When email first entered the scene, few took it as a serious business communication tool. At first, it was used as quick, informal exchanges and only grew over time to become one of the primary means of business communication and documentation. The same courts and regulators who once rejected emails as unsuitable for evidence now regularly accept them as official business documents. Because emails so often contain information which is vital to the e-discovery process, companies must begin proactively maintaining archival systems in order to preserve potentially sensitive information.
Why Email Is Different
Email has become a critical form of communication in the business world. Employees send and receive multiple emails on a daily basis, many of which provide trackable data that can be critical in the case of litigation. The way emails are stored is also becoming critical. Up until a few years ago, most emails were deleted without a second thought. Now, concerns over e-discovery compliance bring hesitation before hitting the delete key, and have given rise to a slew of email archiving systems.

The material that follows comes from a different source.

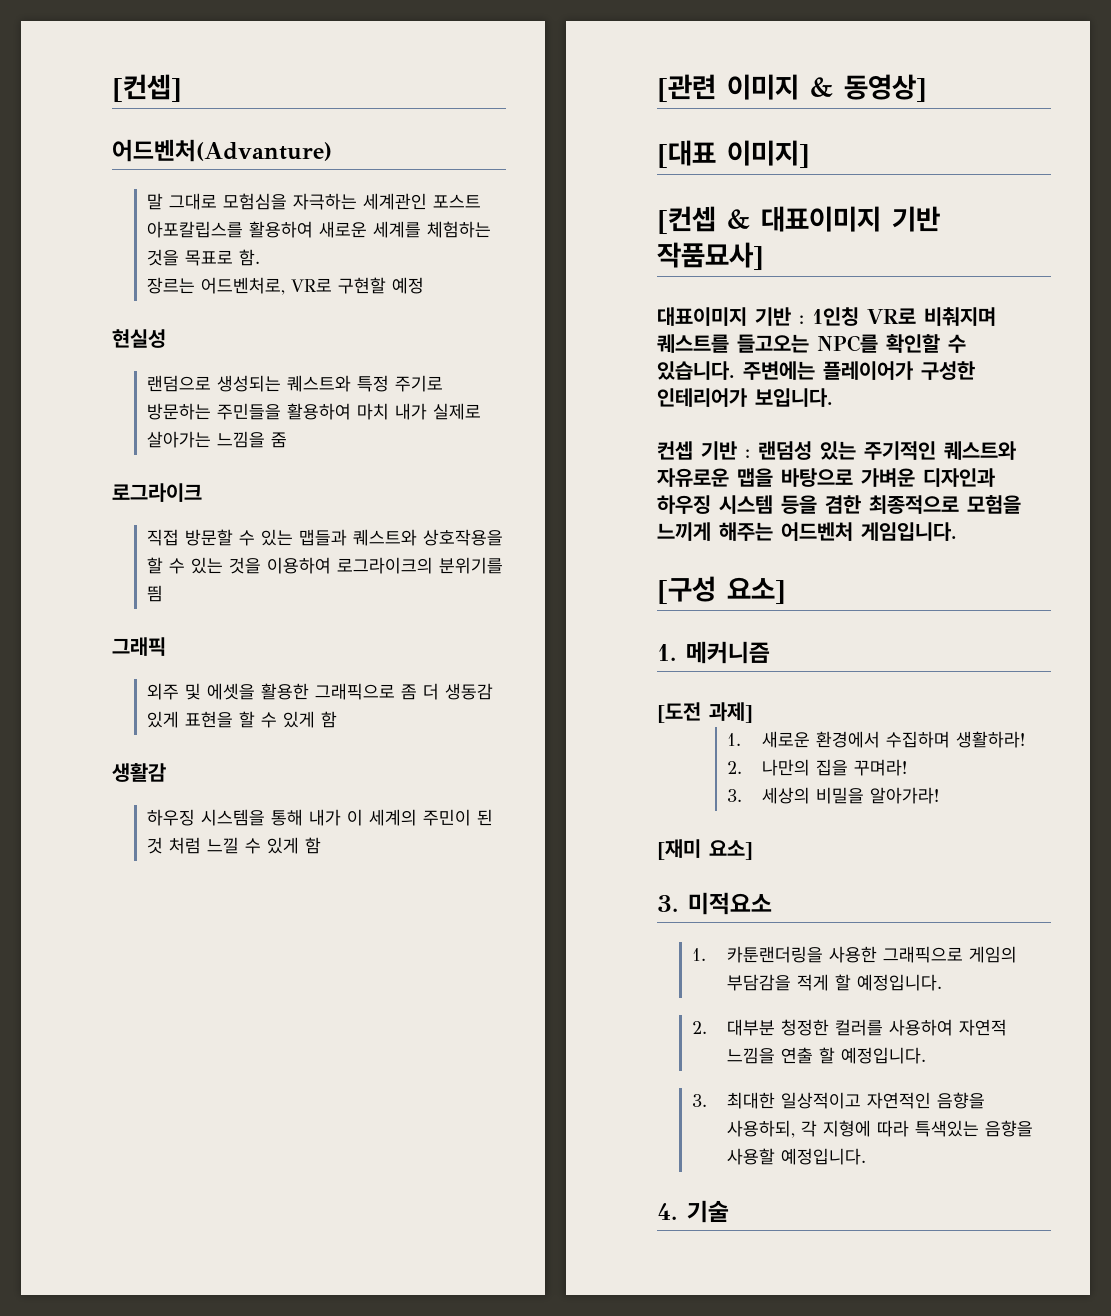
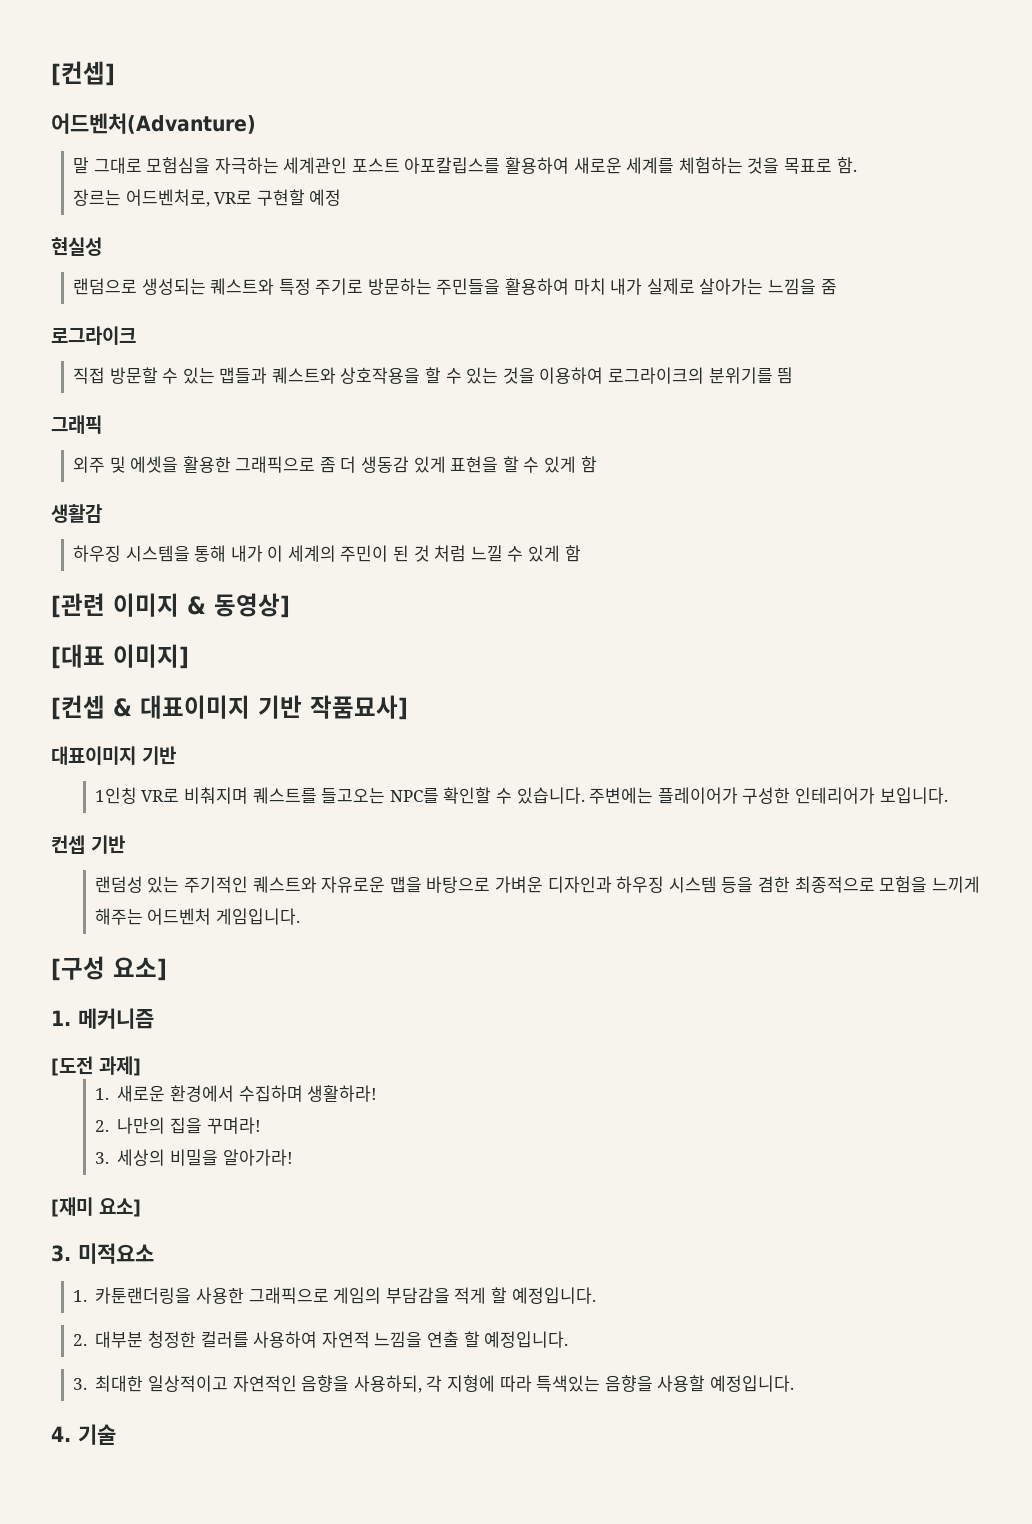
[799,315,804,324] : -> (176, 755) //
[745,449,750,458] : -> (125, 844) //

The Importance of Compliance
According to the Sarbanes-Oxley Act (SOX), destruction of documents carries a heavy punishment, up to 20 years serving time. Under the SOX definitions, deletion of pertinent emails can definitely count as destroying documents.
Deleting the wrong email can have massive consequences. If your company is involved in litigation, it’s likely that emails will form a major part of the e-discovery process. If electronic discovery begins and important emails turn up deleted, that may be interpreted as deliberate non-compliance.
Benefits of Archiving
Digital documentation, including emails, should be protected with the same care and caution as physical document. Solutions like an email archiving system provide an extra layer of protection between employees and the delete key. Similar to making photocopies of paper documentation, archiving emails increase insurance against the unexpected.
An archiving system for company emails also protect employees from outside sources of data corruption, such as hacking. Regardless of their own actions, archiving ensures that others are unable to tamper with emails, ensuring integrity of your email records. If, during the electronic discovery process, your record-keeping is called into question, an archive system that prevents employees and management from total deletion of emails sets those doubts to rest.
Deleting emails, even unintentionally, can have drastic consequences later on. This type of unanticipated impact can be mitigated by incorporating an email archiving system. There are defined standards for electronic data, and maintaining those standards is never more important than during the discovery process. An archiving system adds control to internal email systems, and also provides recordable evidence of compliance with e-discovery efforts.